Work order: In the listing beneath this line, copy exactly the lines starting with the one containing "border-top: 5px solid" and going on through the one containing "Set Relation Extraction".

Exercise data:
++++++++

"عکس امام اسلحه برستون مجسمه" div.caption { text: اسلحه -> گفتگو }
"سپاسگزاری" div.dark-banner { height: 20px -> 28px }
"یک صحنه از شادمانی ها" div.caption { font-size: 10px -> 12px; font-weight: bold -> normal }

++++++++

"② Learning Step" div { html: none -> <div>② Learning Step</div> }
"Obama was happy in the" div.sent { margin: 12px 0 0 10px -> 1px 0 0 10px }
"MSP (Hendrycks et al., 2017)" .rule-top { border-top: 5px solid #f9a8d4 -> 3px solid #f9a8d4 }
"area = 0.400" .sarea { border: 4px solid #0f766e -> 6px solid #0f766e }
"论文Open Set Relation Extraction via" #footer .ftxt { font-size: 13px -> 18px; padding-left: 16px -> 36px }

++++++++

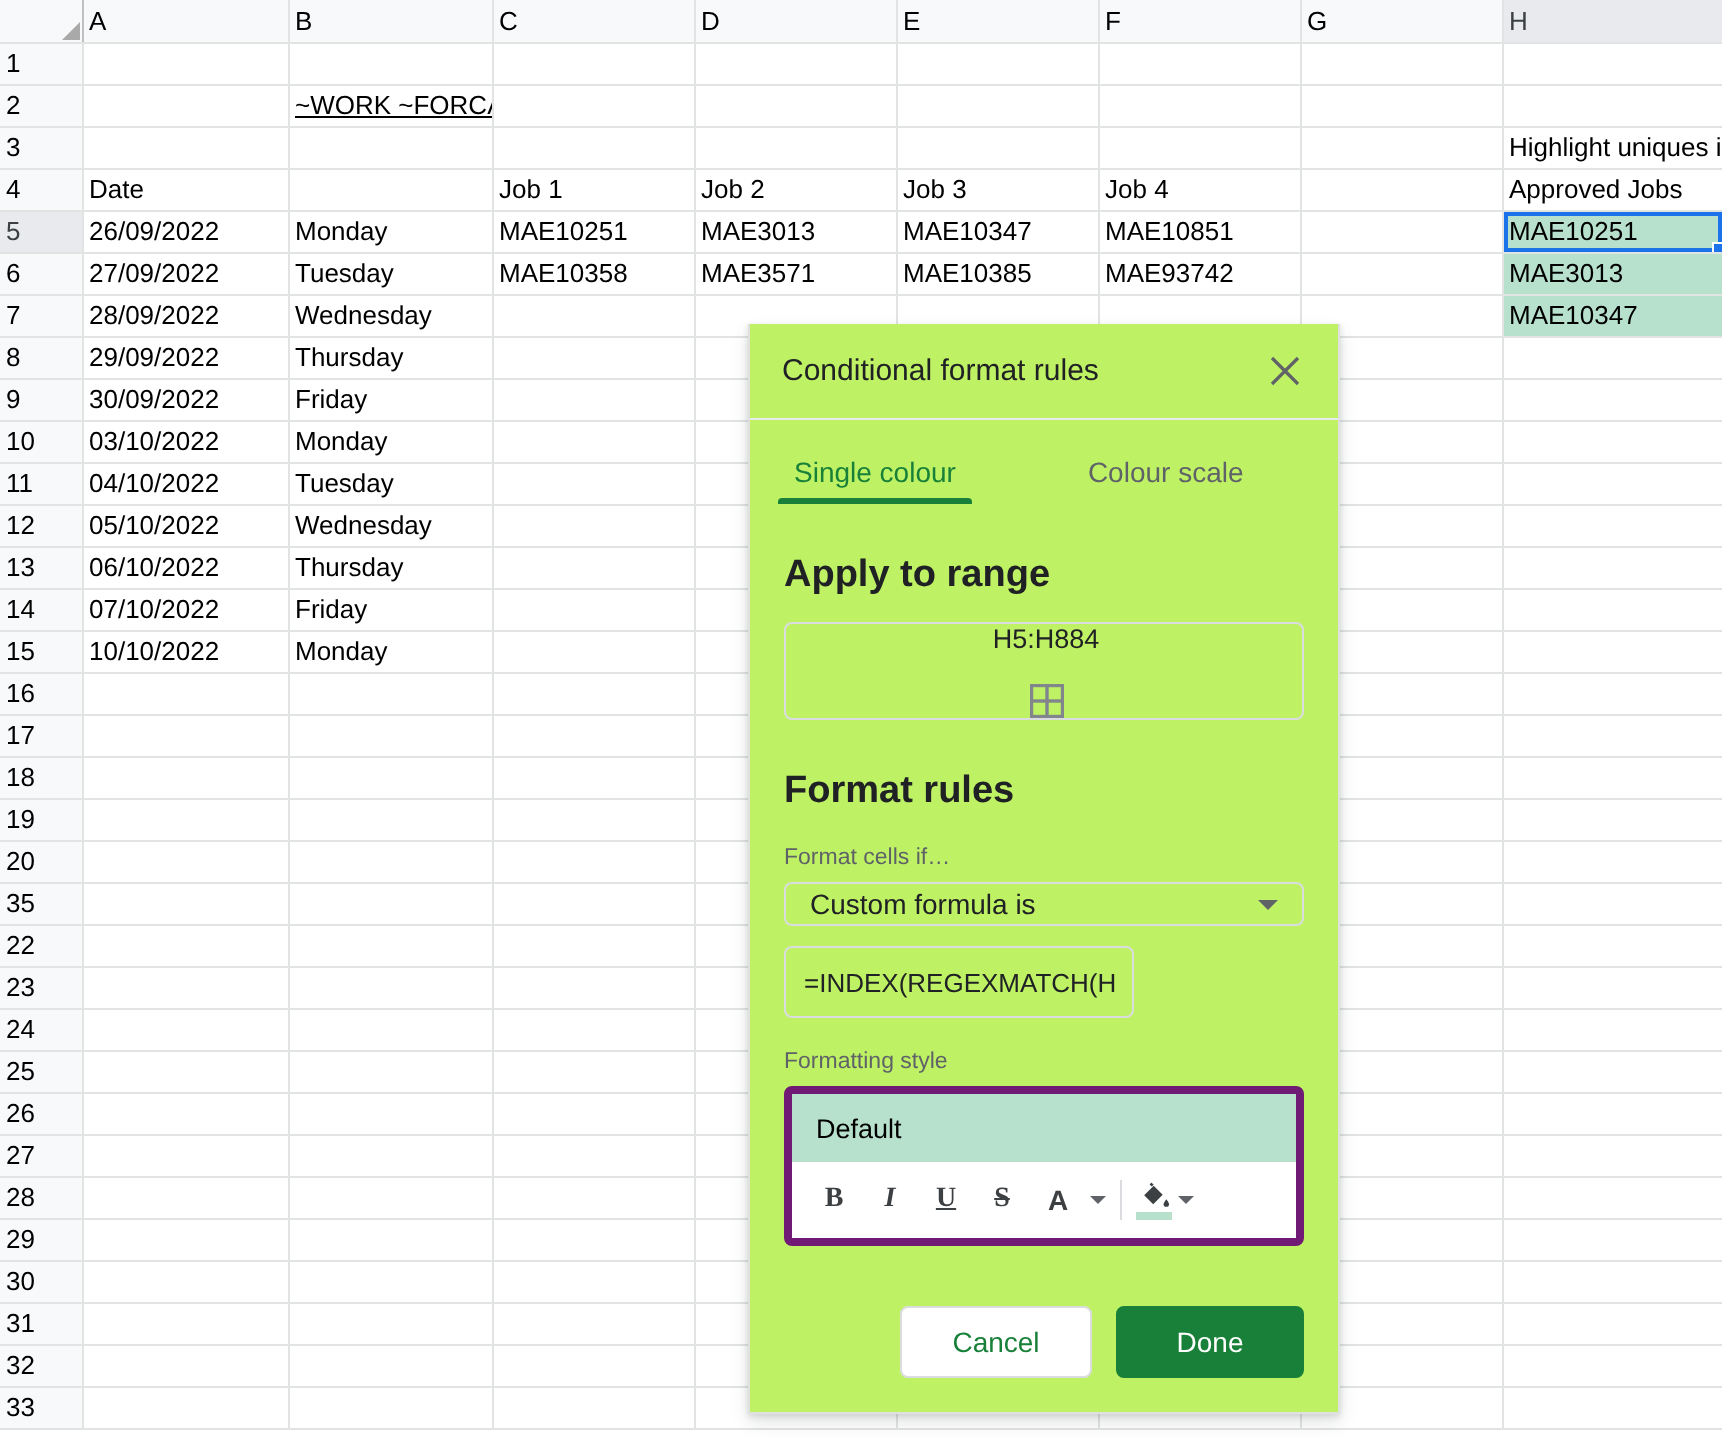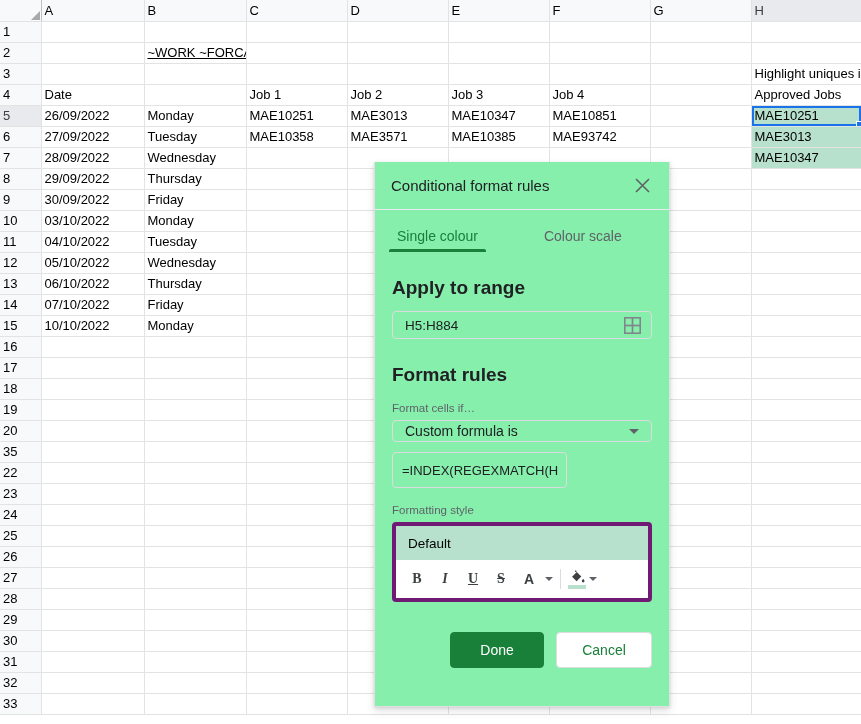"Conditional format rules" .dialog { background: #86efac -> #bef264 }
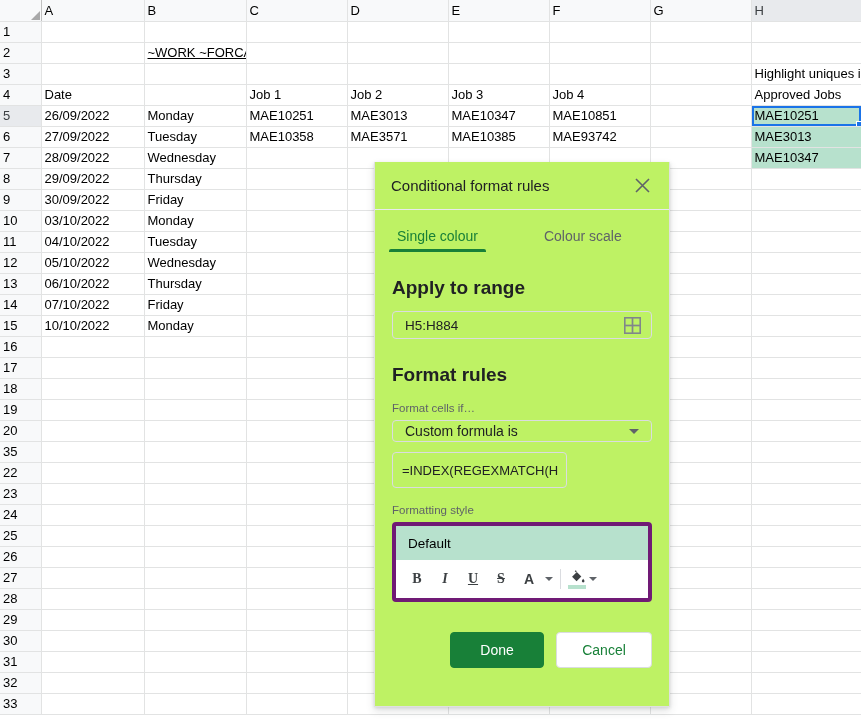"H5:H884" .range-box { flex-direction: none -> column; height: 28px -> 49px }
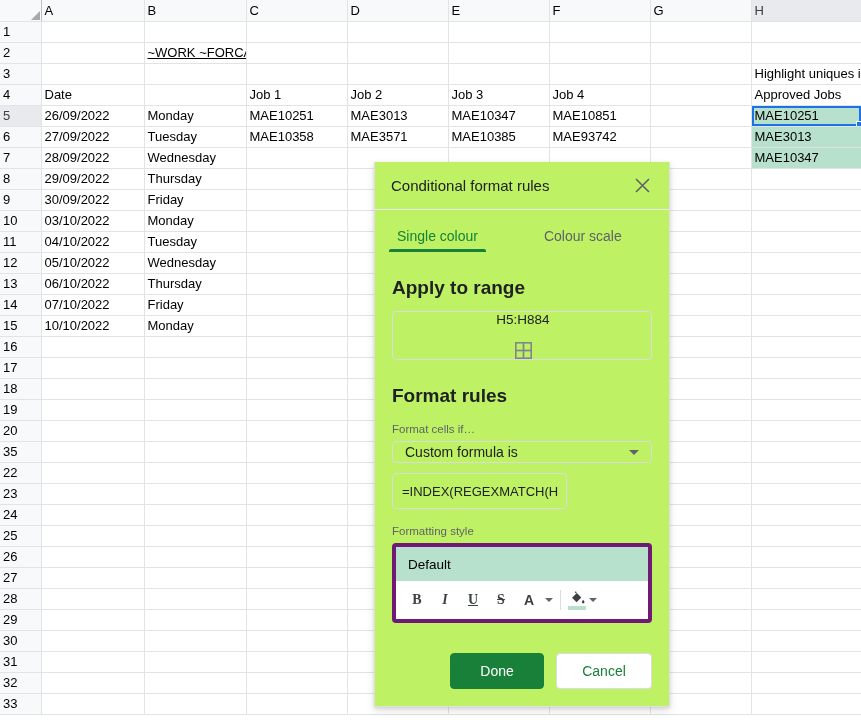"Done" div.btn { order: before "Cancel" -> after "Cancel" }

++++++++

Response area:
"MSP (Hendrycks et al., 2017)" .rule-top { border-top: 5px solid #f9a8d4 -> 3px solid #f9a8d4 }
"area = 0.400" .sarea { border: 4px solid #0f766e -> 6px solid #0f766e }
"论文Open Set Relation Extraction via" #footer .ftxt { font-size: 13px -> 18px; padding-left: 16px -> 36px }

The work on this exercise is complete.